# WHAT IS NEEDED
There is one span to output from the data below: the lines starting at the line with "Hooper: 1 x" and ending at the line with "total: 2466.40 -> 1382.75". Output it exactly, ends included, nothing more.
** Opening PROVIDED INFORMATION block **
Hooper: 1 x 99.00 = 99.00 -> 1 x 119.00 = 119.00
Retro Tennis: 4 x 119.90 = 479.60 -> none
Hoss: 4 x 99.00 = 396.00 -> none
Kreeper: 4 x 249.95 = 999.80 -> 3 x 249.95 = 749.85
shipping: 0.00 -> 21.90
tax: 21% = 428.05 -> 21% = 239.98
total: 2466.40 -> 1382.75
** Closing PROVIDED INFORMATION block **
** Opening PROVIDED INFORMATION block **
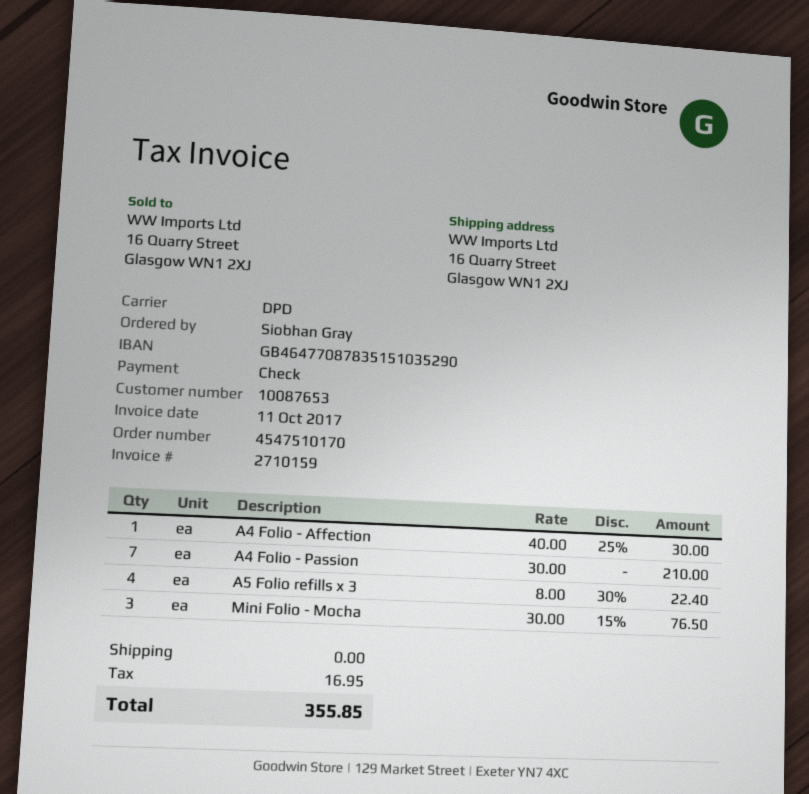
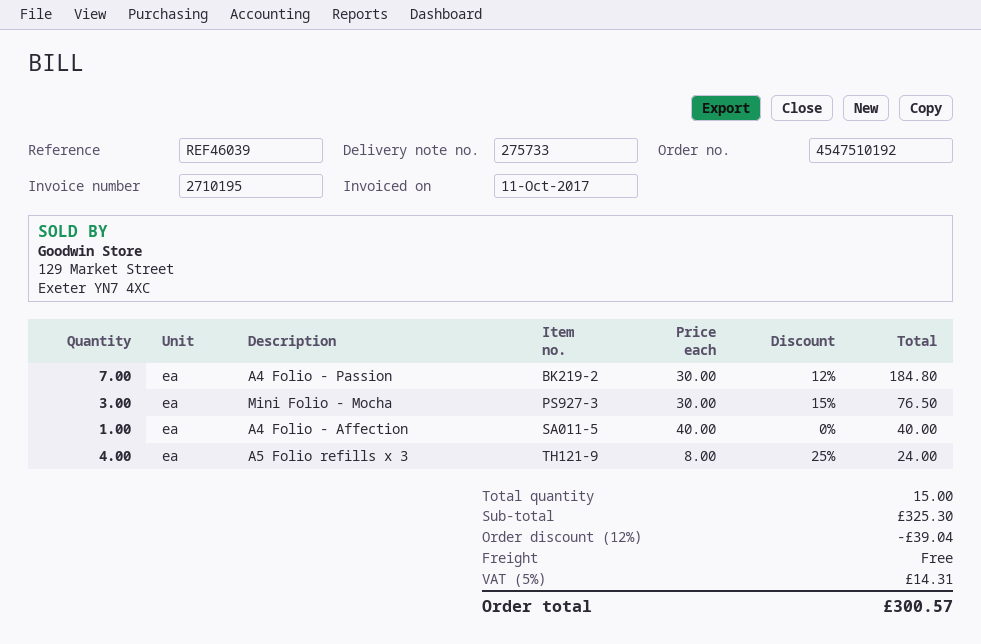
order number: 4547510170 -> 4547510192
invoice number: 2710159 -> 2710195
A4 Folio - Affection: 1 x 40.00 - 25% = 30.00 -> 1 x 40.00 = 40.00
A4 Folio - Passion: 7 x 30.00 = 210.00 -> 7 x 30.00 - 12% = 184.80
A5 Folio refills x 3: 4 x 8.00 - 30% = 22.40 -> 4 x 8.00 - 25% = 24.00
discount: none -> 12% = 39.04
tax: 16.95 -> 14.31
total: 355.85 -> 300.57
** Closing PROVIDED INFORMATION block **
# RESULT OF THIS TASK
Hooper: 1 x 99.00 = 99.00 -> 1 x 119.00 = 119.00
Retro Tennis: 4 x 119.90 = 479.60 -> none
Hoss: 4 x 99.00 = 396.00 -> none
Kreeper: 4 x 249.95 = 999.80 -> 3 x 249.95 = 749.85
shipping: 0.00 -> 21.90
tax: 21% = 428.05 -> 21% = 239.98
total: 2466.40 -> 1382.75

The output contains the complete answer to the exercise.